Strange Shadow Around Star May Be Newborn Planet
New alien planets may just have been found by astronomers as they discover a bizarre shadow that was cast on the dust and gas surrounding a young star called TW Hydrae.
The bizarre shadow is noted by Space.com as a likely evidence of an unseen exoplanet orbiting within the disk. The research team noticed its presence after analyzing 18 years' worth of observations of the star, which is said to be around 8 million years old and is located around 192 lightyears away from Earth, in the Hydra constellation.

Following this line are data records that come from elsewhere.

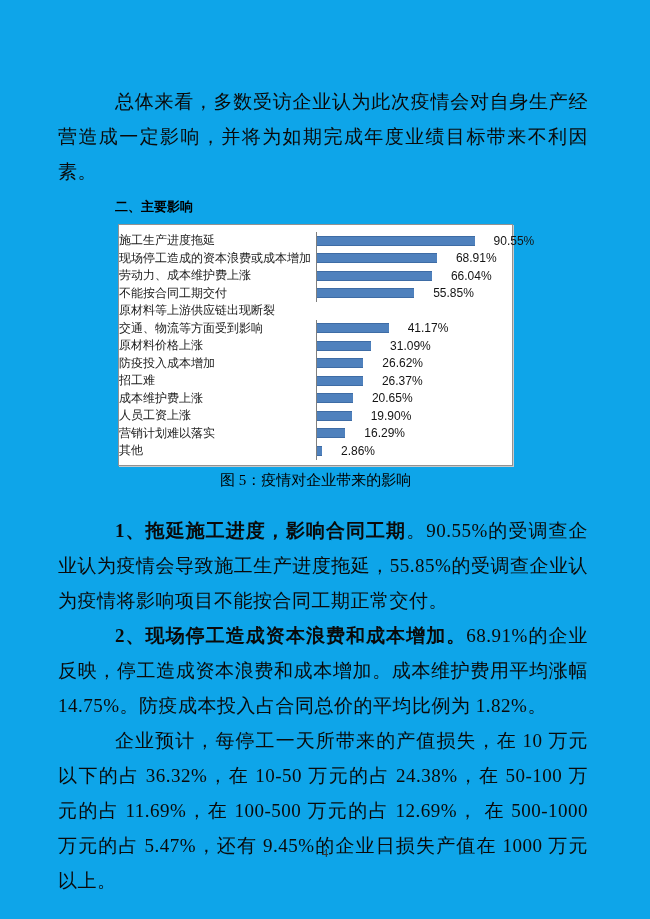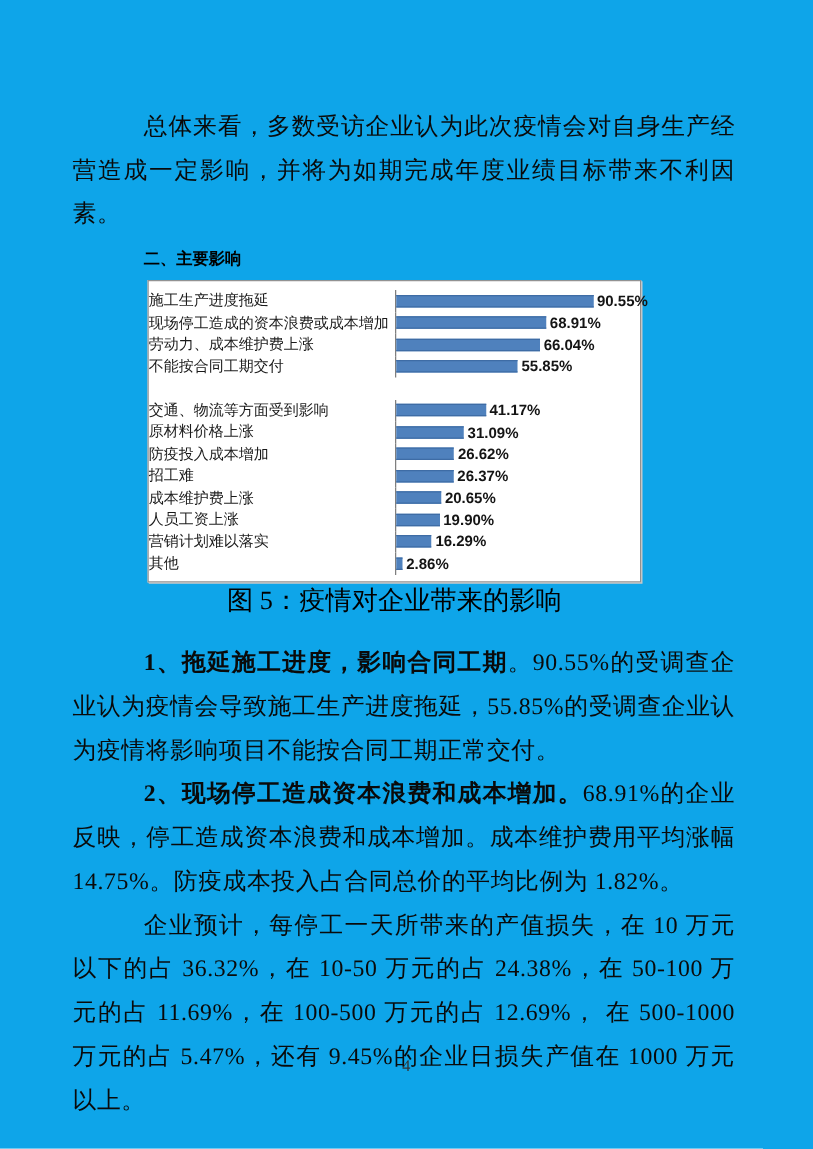--- a/index.html
+++ b/index.html
@@ -86,10 +86,10 @@
   }
 
   .chart-value {
-    margin-left: 3px;
+    margin-left: 19px;
     font-family: "Liberation Sans", "DejaVu Sans", sans-serif;
     font-size: 12px;
-    font-weight: bold;
+    font-weight: normal;
     white-space: nowrap;
     color: #141414;
   }

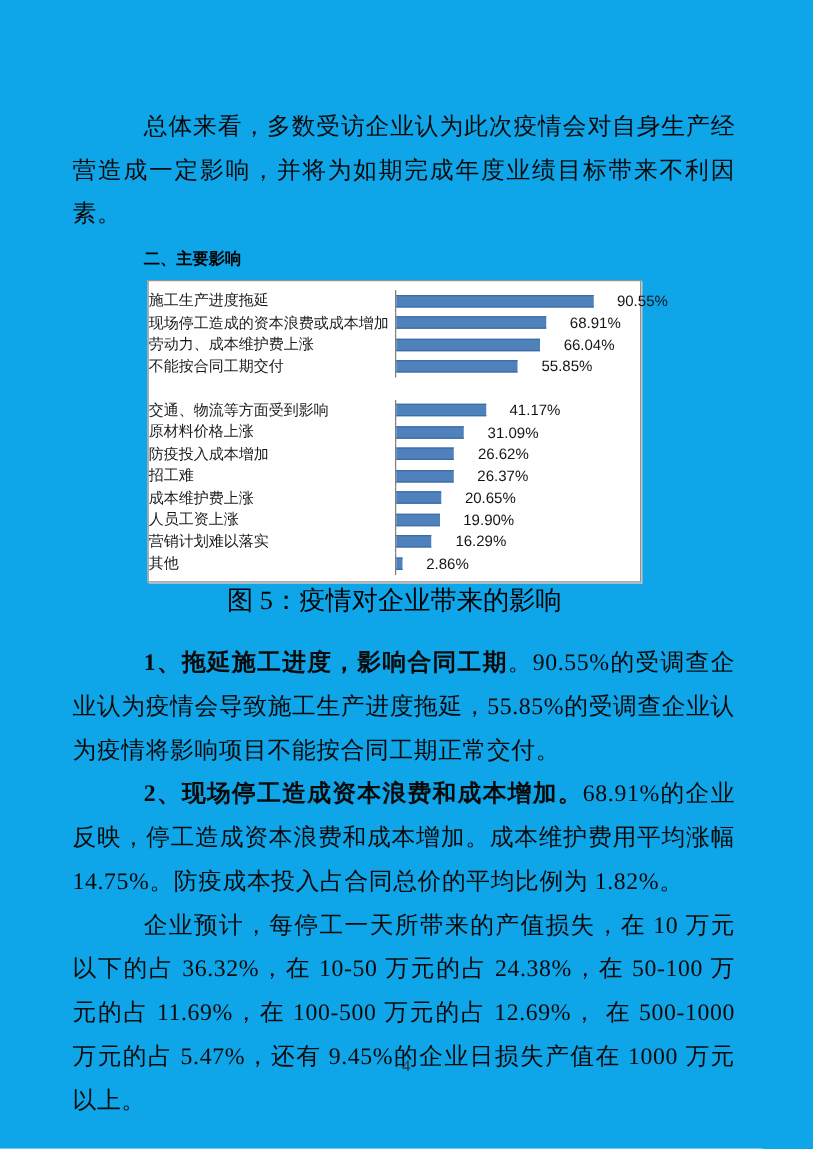--- a/index.html
+++ b/index.html
@@ -157,6 +157,7 @@
               </div>
             </div>
             <div class="chart-row">
+              <div class="chart-label">原材料等上游供应链出现断裂</div>
             </div>
             <div class="chart-row">
               <div class="chart-label">交通、物流等方面受到影响</div>

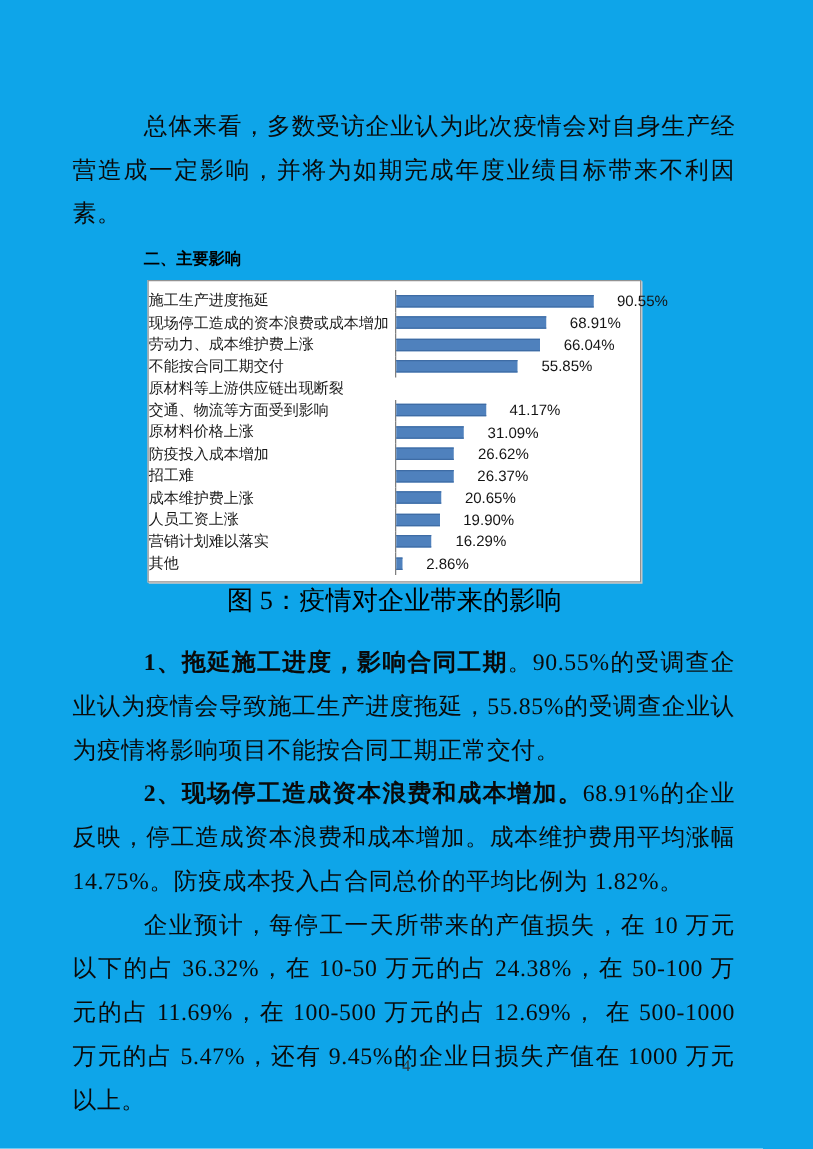--- a/index.html
+++ b/index.html
@@ -96,7 +96,7 @@
 
   .figure-caption {
     text-align: center;
-    font-size: 21px;
+    font-size: 15px;
     line-height: 28px;
     color: #000;
   }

Images taken by NASA's Hubble Space Telescope showed that the shadow can be seen rotating around the 41-billion-mile wide disk once every 16 years. John Debes, the lead author of the study from Space Telescope science Institute in Baltimore, said in a statement that this look at the disk, which is said to have a lot of images over the years, can give scientists hope that the shadow phenomenon can be common in young stellar systems.
Unseen exoplanets can be best explained for the shadow, but not the alien world itself. According to Debes and his colleagues, it may actually be the planet's gravity that has twisted and tilted the inner portion of the gas disk, blocking starlight that is headed toward its outer parts. The discovery, despite its uniqueness, offers so much more: a way to hunt for planets and find out what is happening to a nearby star in a disk of gas and dust, for instance.
Debes himself noted that it is surprising how much people can learn by studying the disk's outer region and by measuring motion and location, and even the behavior of the mere shadows. "This study shows us that even these large disks, whose inner regions are unobservable, are still dynamic, or changing in detectable ways which we didn't imagine," he said.